> **What you need to do**
What you write must be the lines from the one holding "KYEWONG: 3 x" through the final line of the records below, reproduced exactly, minus the pictures.
Segment Start: Dataset entries
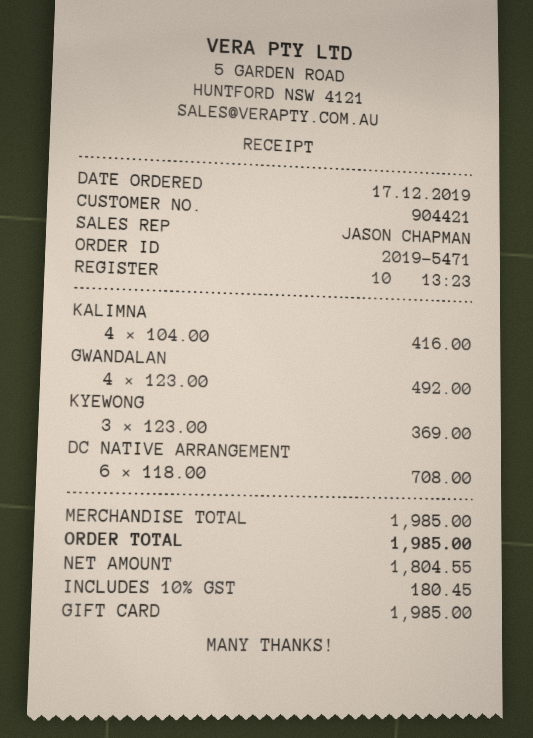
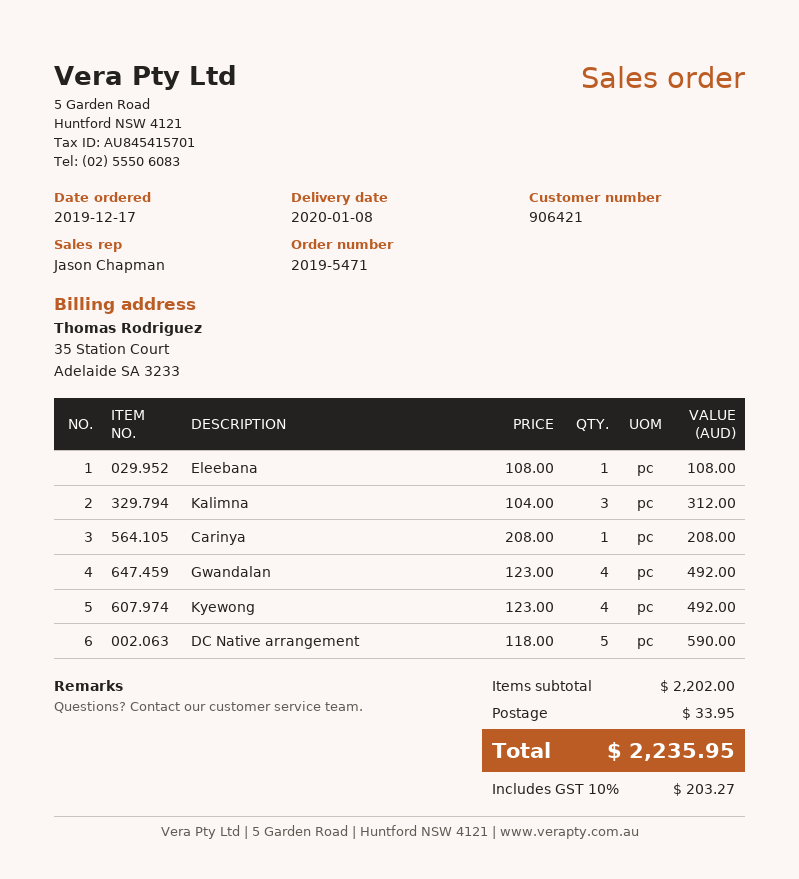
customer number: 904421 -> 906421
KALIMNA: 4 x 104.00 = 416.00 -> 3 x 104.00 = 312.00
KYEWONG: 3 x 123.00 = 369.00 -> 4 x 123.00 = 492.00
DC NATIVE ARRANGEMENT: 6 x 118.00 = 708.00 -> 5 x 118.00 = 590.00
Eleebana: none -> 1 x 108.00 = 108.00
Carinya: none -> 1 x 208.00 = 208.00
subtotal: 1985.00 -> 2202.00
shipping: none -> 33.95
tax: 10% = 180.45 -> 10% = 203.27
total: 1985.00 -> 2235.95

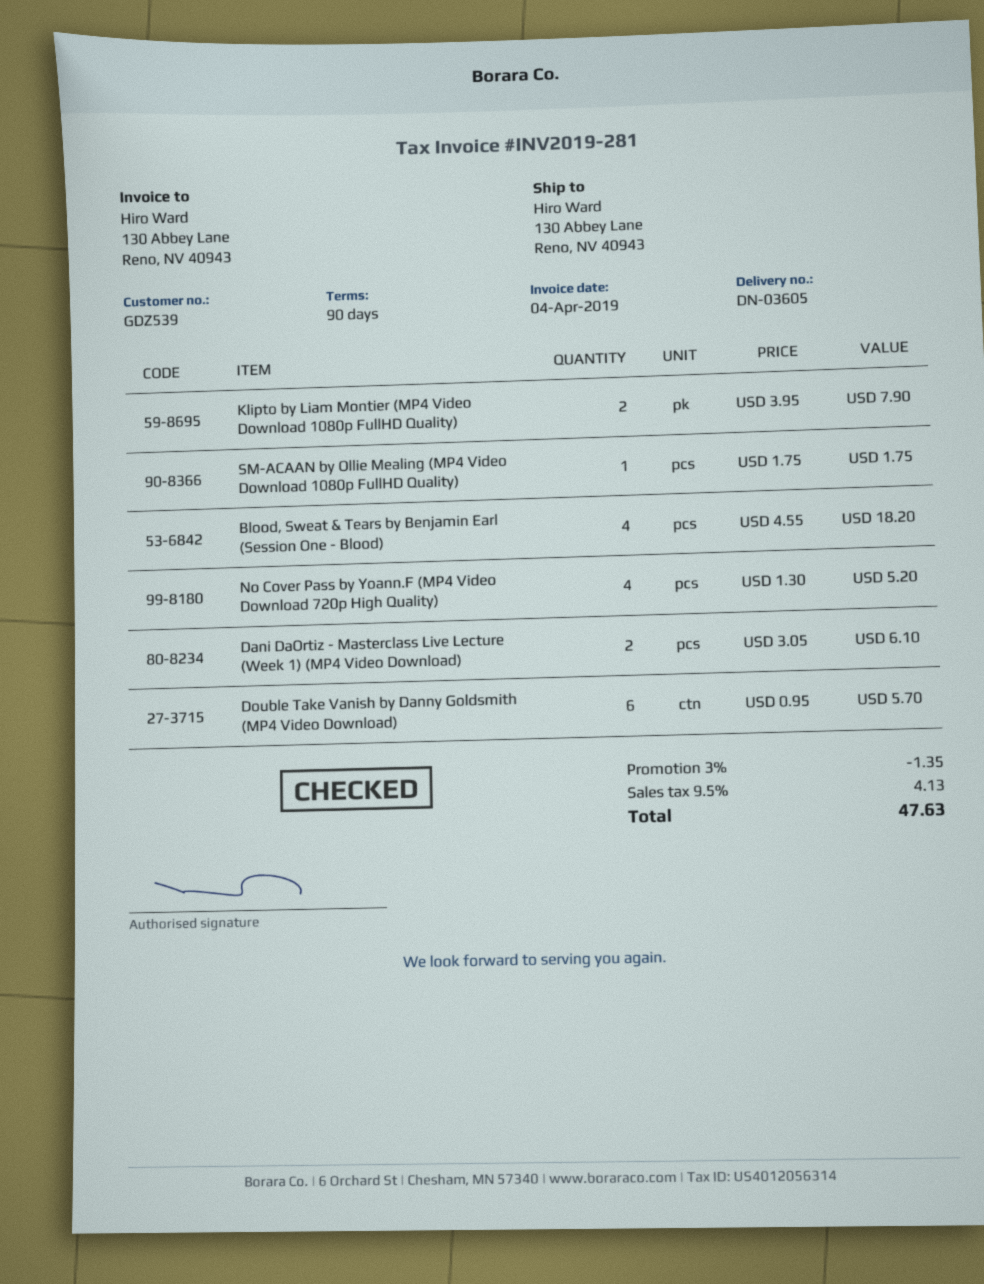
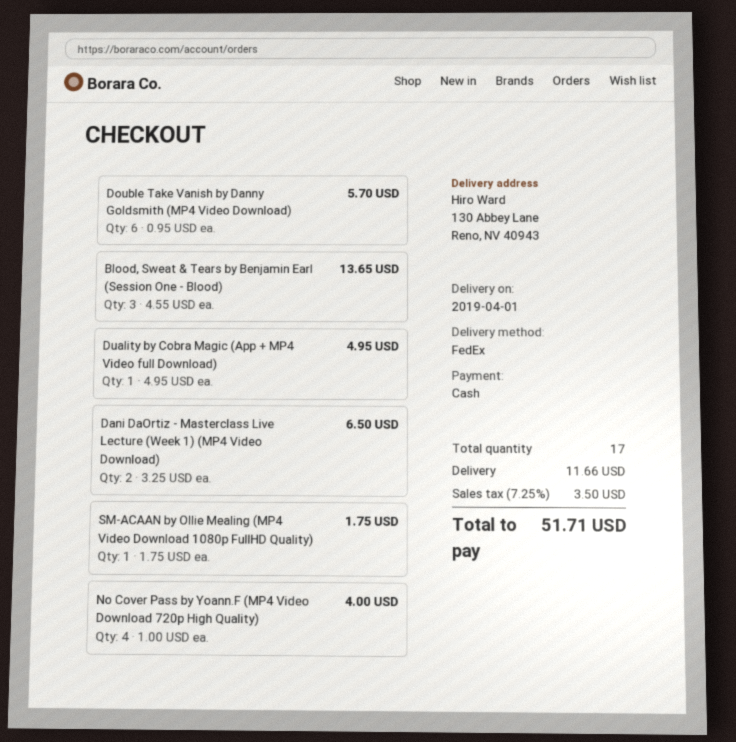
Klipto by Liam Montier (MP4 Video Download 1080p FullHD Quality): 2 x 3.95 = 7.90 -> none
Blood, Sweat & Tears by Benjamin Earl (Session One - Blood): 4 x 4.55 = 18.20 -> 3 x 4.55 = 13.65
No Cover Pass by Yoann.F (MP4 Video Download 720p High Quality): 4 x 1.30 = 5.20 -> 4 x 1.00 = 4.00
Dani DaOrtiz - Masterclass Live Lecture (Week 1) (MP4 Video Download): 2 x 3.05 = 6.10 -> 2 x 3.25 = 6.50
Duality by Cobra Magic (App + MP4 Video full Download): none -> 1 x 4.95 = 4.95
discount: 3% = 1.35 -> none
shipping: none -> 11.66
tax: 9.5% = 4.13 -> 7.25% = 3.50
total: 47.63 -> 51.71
Segment End: Dataset entries
> **Solution**
KYEWONG: 3 x 123.00 = 369.00 -> 4 x 123.00 = 492.00
DC NATIVE ARRANGEMENT: 6 x 118.00 = 708.00 -> 5 x 118.00 = 590.00
Eleebana: none -> 1 x 108.00 = 108.00
Carinya: none -> 1 x 208.00 = 208.00
subtotal: 1985.00 -> 2202.00
shipping: none -> 33.95
tax: 10% = 180.45 -> 10% = 203.27
total: 1985.00 -> 2235.95

Klipto by Liam Montier (MP4 Video Download 1080p FullHD Quality): 2 x 3.95 = 7.90 -> none
Blood, Sweat & Tears by Benjamin Earl (Session One - Blood): 4 x 4.55 = 18.20 -> 3 x 4.55 = 13.65
No Cover Pass by Yoann.F (MP4 Video Download 720p High Quality): 4 x 1.30 = 5.20 -> 4 x 1.00 = 4.00
Dani DaOrtiz - Masterclass Live Lecture (Week 1) (MP4 Video Download): 2 x 3.05 = 6.10 -> 2 x 3.25 = 6.50
Duality by Cobra Magic (App + MP4 Video full Download): none -> 1 x 4.95 = 4.95
discount: 3% = 1.35 -> none
shipping: none -> 11.66
tax: 9.5% = 4.13 -> 7.25% = 3.50
total: 47.63 -> 51.71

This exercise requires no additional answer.